🤖 AI Summary
Existing data selection methods for task-specific fine-tuning of large language models (LLMs) suffer from low efficiency, reliance on auxiliary training, or weak heuristic rules. Method: This paper proposes a training-free, attention-driven data subset selection paradigm that leverages the target LLM’s in-context learning capability—specifically, its self-attention mechanism—to score and dynamically estimate sample importance without gradient updates or additional model adaptation.

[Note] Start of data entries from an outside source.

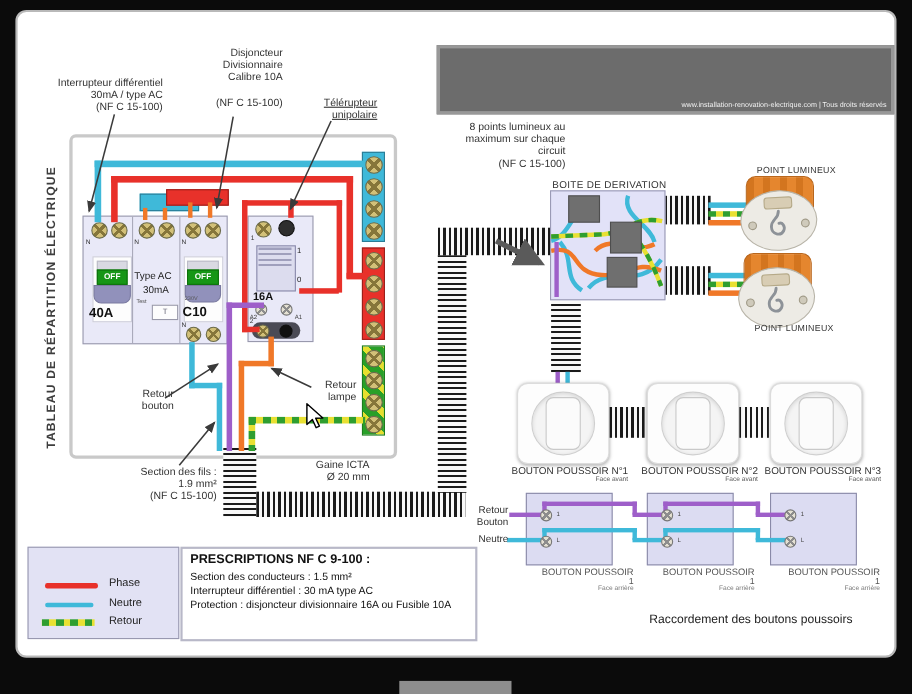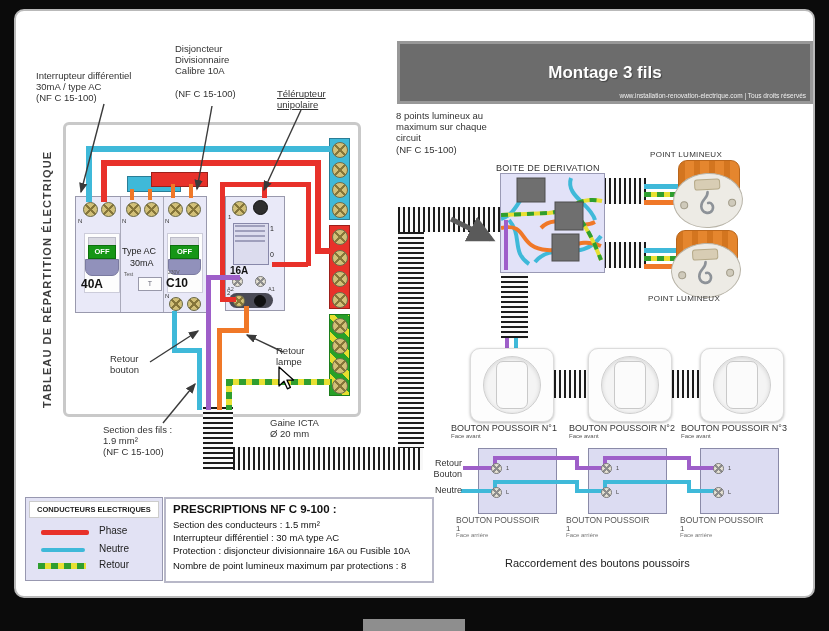"Disjoncteur" .lbl { text-align: left -> right }
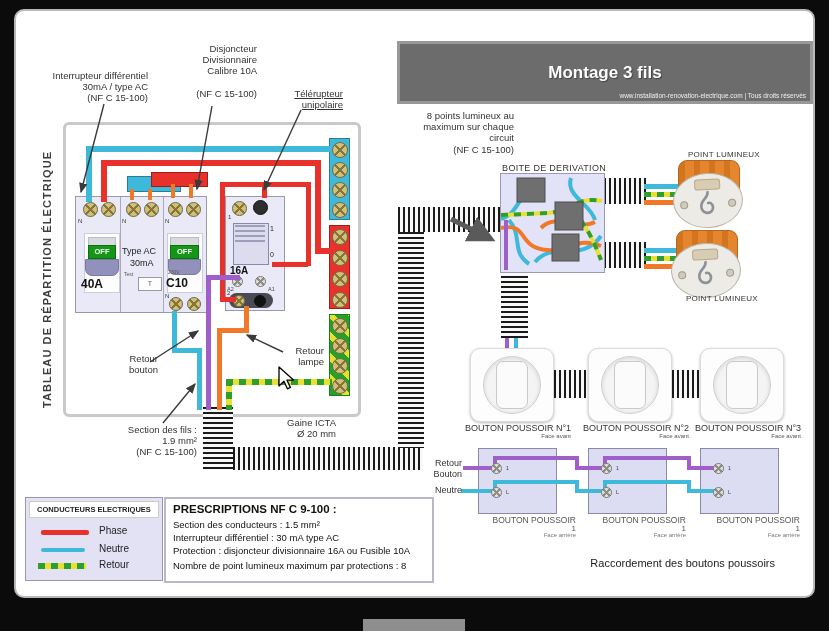"Montage 3 fils" div.t2 { html: <div>Montage 3 fils</div> -> none }
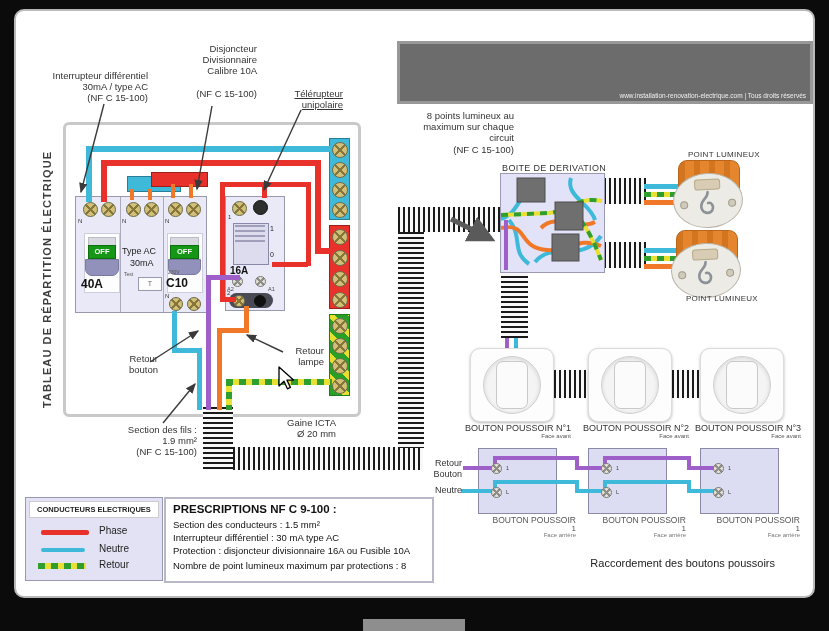"CONDUCTEURS ELECTRIQUES" div { html: <div>CONDUCTEURS ELECTRIQUES</div> -> none }
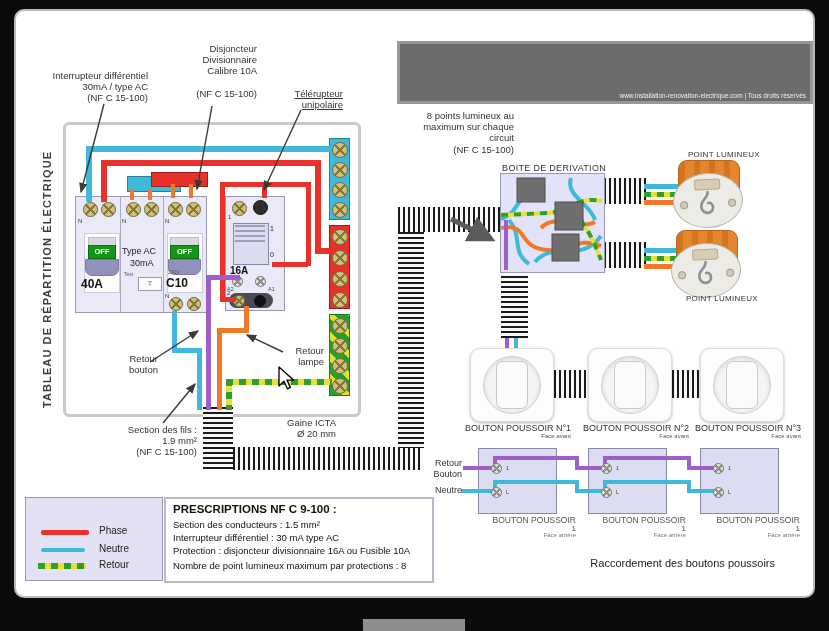"Nombre de point lumineux maximum" div { html: <div>Nombre de point lumineux maximum par protections : 8</div> -> none }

Contribution/Results: Evaluated on Llama-3-8B-Instruct, our method achieves superior performance using only 10% of GSM8K training data—outperforming full-data fine-tuning and surpassing the current state-of-the-art by +3.1 points in accuracy while accelerating training by 7.4×. To our knowledge, this is the first approach to enable fully training-free, model-native attention-guided data selection, establishing a new paradigm for efficient LLM adaptation.
📝 Abstract
Fine-tuning large language models (LLMs) on task-specific data is essential for their effective deployment. As dataset sizes grow, efficiently selecting optimal subsets for training becomes crucial to balancing performance and computational costs. Traditional data selection methods often require fine-tuning a scoring model on the target dataset, which is time-consuming and resource-intensive, or rely on heuristics that fail to fully leverage the model's predictive capabilities. To address these challenges, we propose Data Whisperer, an efficient, training-free, attention-based method that leverages few-shot in-context learning with the model to be fine-tuned. Comprehensive evaluations were conducted on both raw and synthetic datasets across diverse tasks and models. Notably, Data Whisperer achieves superior performance compared to the full GSM8K dataset on the Llama-3-8B-Instruct model, using just 10% of the data, and outperforms existing methods with a 3.1-point improvement and a 7.4$ imes$ speedup.